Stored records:

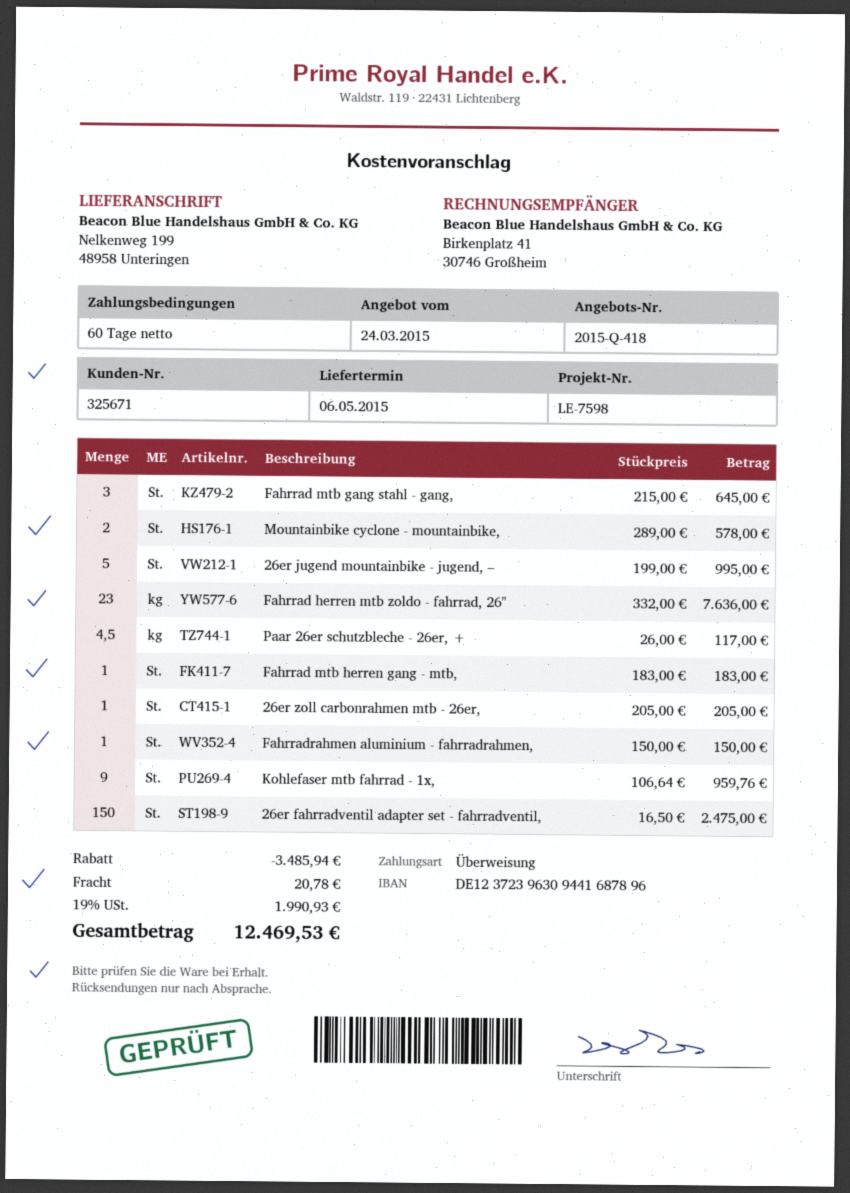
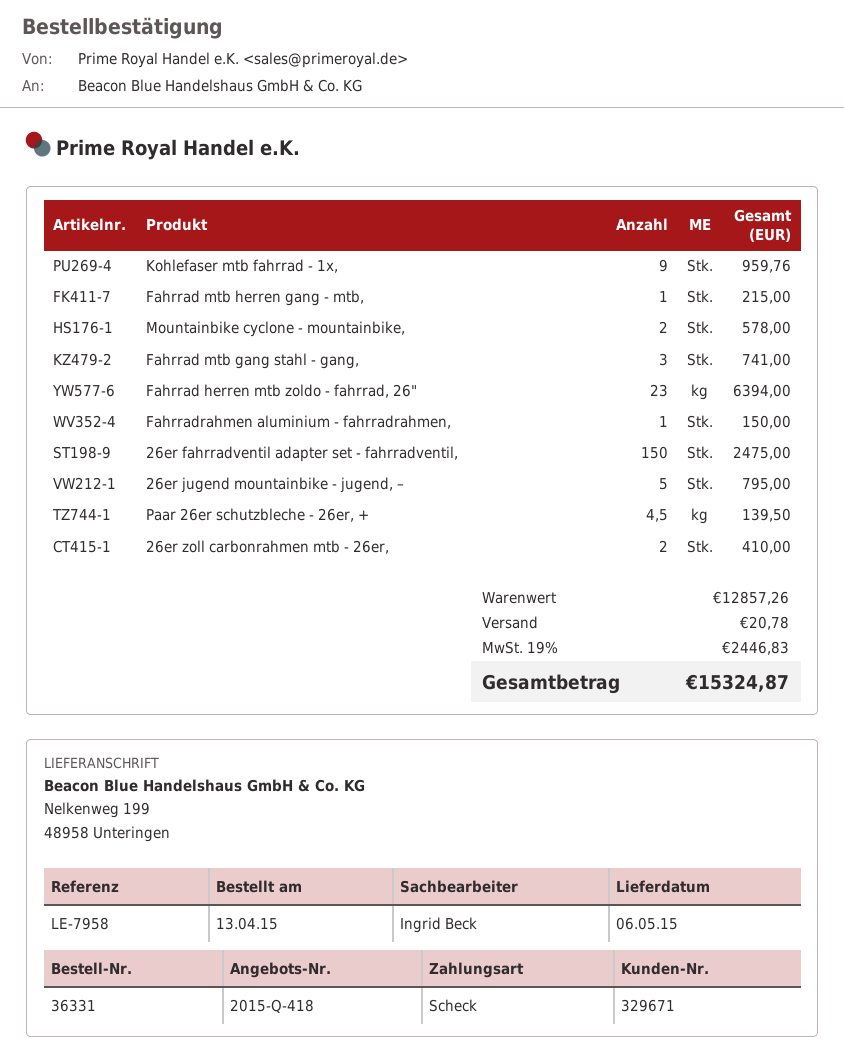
customer number: 325671 -> 329671
reference: LE-7598 -> LE-7958
payment method: bank transfer -> cheque
Fahrrad mtb gang stahl - gang,: 3 for 645.00 -> 3 for 741.00
26er jugend mountainbike - jugend, –: 5 for 995.00 -> 5 for 795.00
Fahrrad herren mtb zoldo - fahrrad, 26": 23 for 7636.00 -> 23 for 6394.00
Paar 26er schutzbleche - 26er, +: 4.5 for 117.00 -> 4.5 for 139.50
Fahrrad mtb herren gang - mtb,: 1 for 183.00 -> 1 for 215.00
26er zoll carbonrahmen mtb - 26er,: 1 for 205.00 -> 2 for 410.00
discount: 3485.94 -> none
tax: 19% = 1990.93 -> 19% = 2446.83
total: 12469.53 -> 15324.87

▶ _WORK ORDER_: Leave every picture out and output the records exactly.

▶ _REPLY TO THE TASK_:
customer number: 325671 -> 329671
reference: LE-7598 -> LE-7958
payment method: bank transfer -> cheque
Fahrrad mtb gang stahl - gang,: 3 for 645.00 -> 3 for 741.00
26er jugend mountainbike - jugend, –: 5 for 995.00 -> 5 for 795.00
Fahrrad herren mtb zoldo - fahrrad, 26": 23 for 7636.00 -> 23 for 6394.00
Paar 26er schutzbleche - 26er, +: 4.5 for 117.00 -> 4.5 for 139.50
Fahrrad mtb herren gang - mtb,: 1 for 183.00 -> 1 for 215.00
26er zoll carbonrahmen mtb - 26er,: 1 for 205.00 -> 2 for 410.00
discount: 3485.94 -> none
tax: 19% = 1990.93 -> 19% = 2446.83
total: 12469.53 -> 15324.87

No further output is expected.